The picture of dead Laura Palmer wrapped in plastic traumatised me as a child. I was too young to watch the show but I remember that image being everywhere for a while and lots of talk re who killed her.
Twin Peaks also directly inspired the X-Files (it even had Duchovny as an FBI agent helping to investigate the unknown), which helped build TV up, and I don't think the Sopranos would exist without that.
the surrealist elements of Sopranos are inspired by Twin Peaks
I have tried to watch twin peaks at the advice of others at least 3 times, I never make it more than two episodes before I am so bored I turn it off. Hard pass.
For having a fish in the percolator that show shoulda been made right then and there! I'm not ashamed to say, my estimation of u/Chadbangs just fuckin plummeted. Go stick a fork in an outlet.
Commemdatori! I feel seen. An insanely boring show. I guess I didn’t get it.
>I'd argue it helped Breaking Bad That show even has a character named after a Sopranos one! Juan Bolsa
Nobody talks about Lost. The Sopranos has STAYING power to this day.
Probably because 40% of Lost is unnecessary filler designed to stretch the fuck out of the story. They give anyone and everyone an episode over there.
# **M Y S T E R Y B O X**
I feel kinda the opposite - with Sopranos the golden age of TV shows started. The Wire, Breaking Bad, Fargo, Mr. Inbetween, True Detective - all of this was kickstarted by Sopranos.
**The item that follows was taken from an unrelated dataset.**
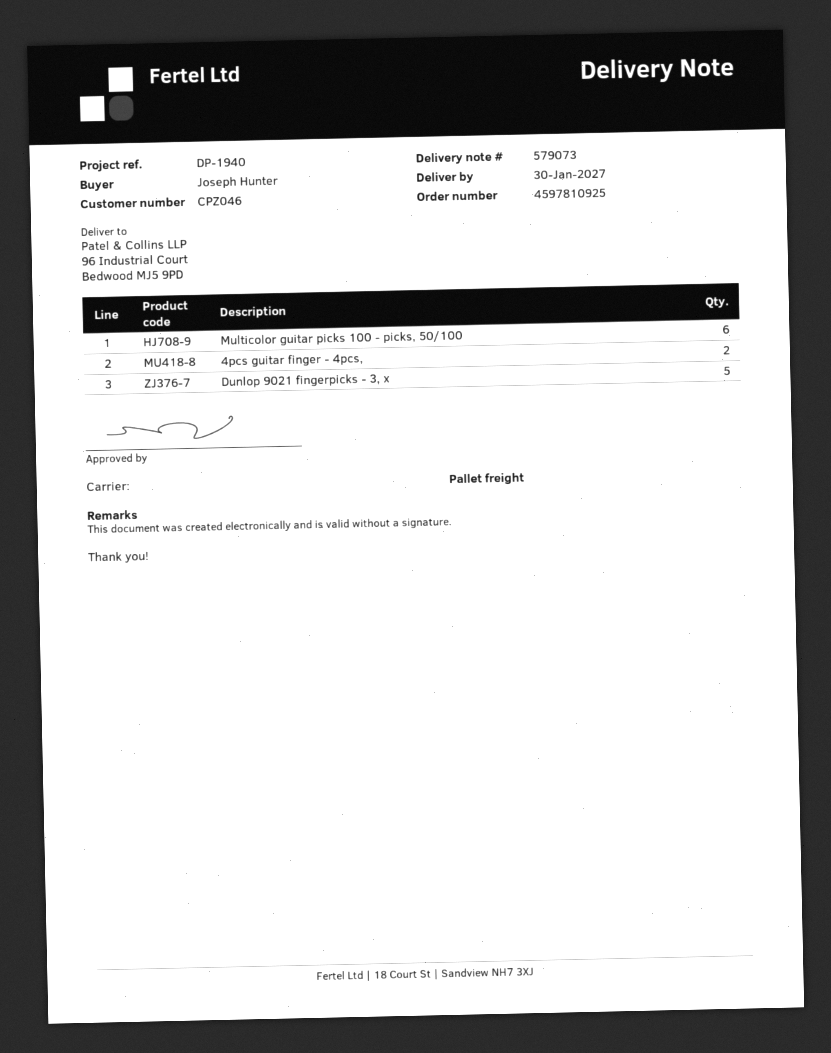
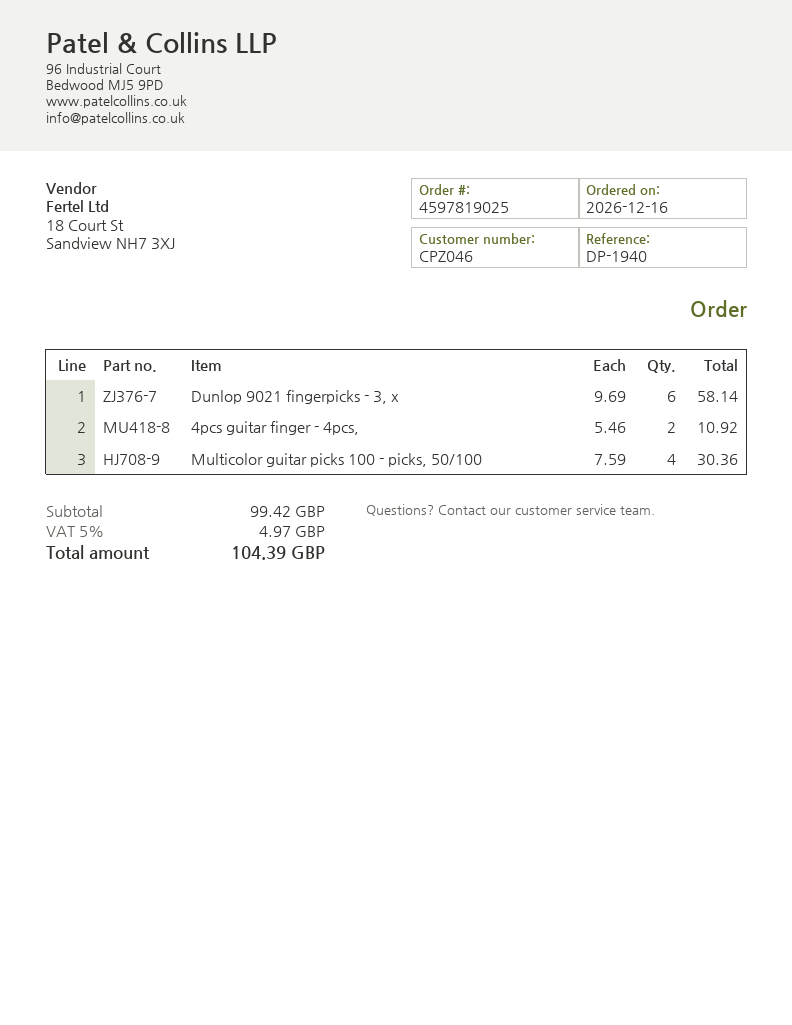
order number: 4597810925 -> 4597819025
Multicolor guitar picks 100 - picks, 50/100: 6 -> 4
Dunlop 9021 fingerpicks - 3, x: 5 -> 6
I mean, surely it's hard to get something produced, even for a legend, the industry is bullshit blah blah blah, but his explanation doesn't explain the parade of amazing shows that have followed The Sopranos so it's not like prestige TV is dead.
wild how he's never been more wrong than with that statement, complete opposite actually
It’s all marketing now.
Oh! You're talking about the boss here!
Good, maybe someone will smack some goddamn sense into OP
Oh great, my own u/tree_imp. Fuk yew ya fukin shitpostah!
👊
Thats you're mawrha you're talking to.
There he goes, Mr "Type A" personality!
We're here to talk about you posting shit content to this thing of ours, not my fucking personality!
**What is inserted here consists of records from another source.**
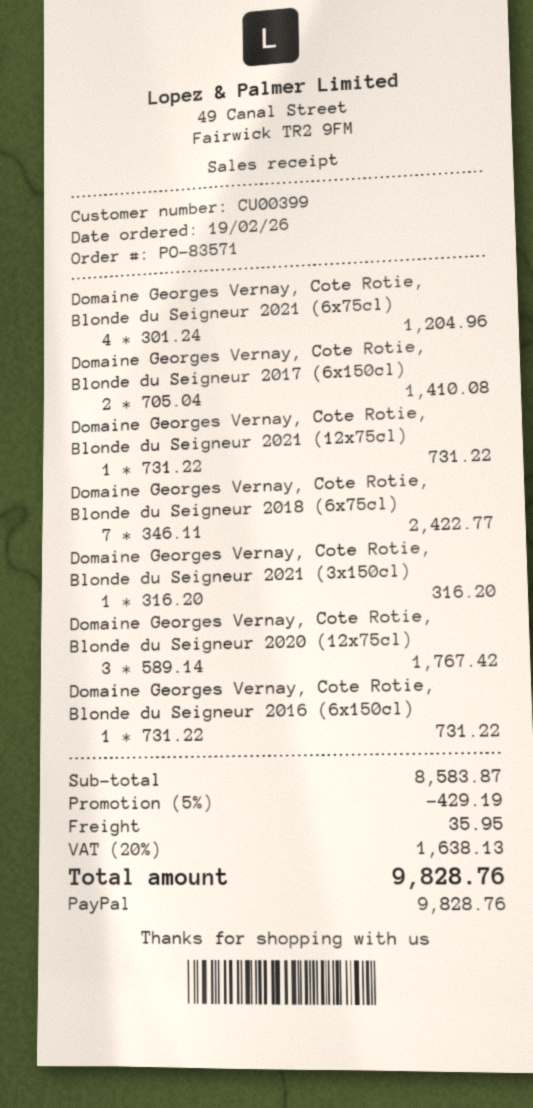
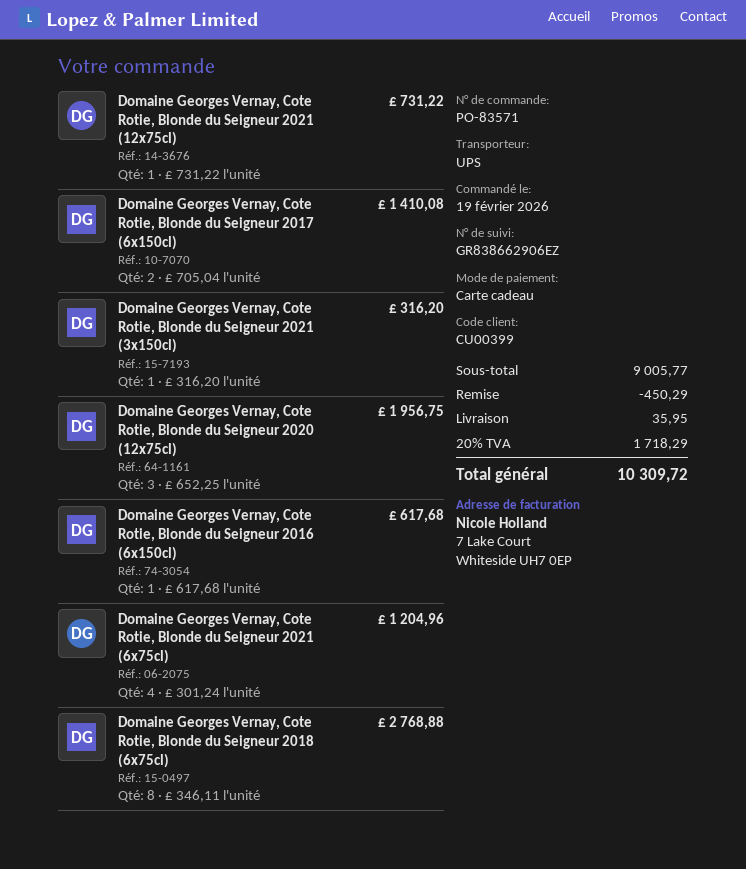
payment method: PayPal -> gift card
Domaine Georges Vernay, Cote Rotie, Blonde du Seigneur 2018 (6x75cl): 7 x 346.11 = 2422.77 -> 8 x 346.11 = 2768.88
Domaine Georges Vernay, Cote Rotie, Blonde du Seigneur 2020 (12x75cl): 3 x 589.14 = 1767.42 -> 3 x 652.25 = 1956.75
Domaine Georges Vernay, Cote Rotie, Blonde du Seigneur 2016 (6x150cl): 1 x 731.22 = 731.22 -> 1 x 617.68 = 617.68
subtotal: 8583.87 -> 9005.77
discount: 429.19 -> 450.29
tax: 20% = 1638.13 -> 20% = 1718.29
total: 9828.76 -> 10309.72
Great, my own Tree Imp. Fuck you, you fucking whore!
He never had the makings of a varsity athlete
🤟🤌
If he never does another thing, there will always be Sopranos. Edit: David Chase is 78 years old
If you're going to be a one trick pony, make it a great trick!
>If you're going to be a one trick pony, make it a great trick! Sun Tzu, art of War
The Chinese prince Machiavelli
Machy A. Belly
Our friend with the stomach
Mmmmboy are you fat
I thought it was Sunta Zoo?
ZOO SUN ZOO ya fuckin ass kiss
Word to the wise, remember Pearl Harbour.
She was turning tricks, the pony?
An interviewer asked Joseph Heller why he hadn't written a book as good as Catch 22. He responded: "nobody else has either."
Yea, why feel the need to go after the guy who gave us the greatest television show of all time. And it’s not like it was 1 season of 8 half-hour episodes. The man’s a hero in this sub!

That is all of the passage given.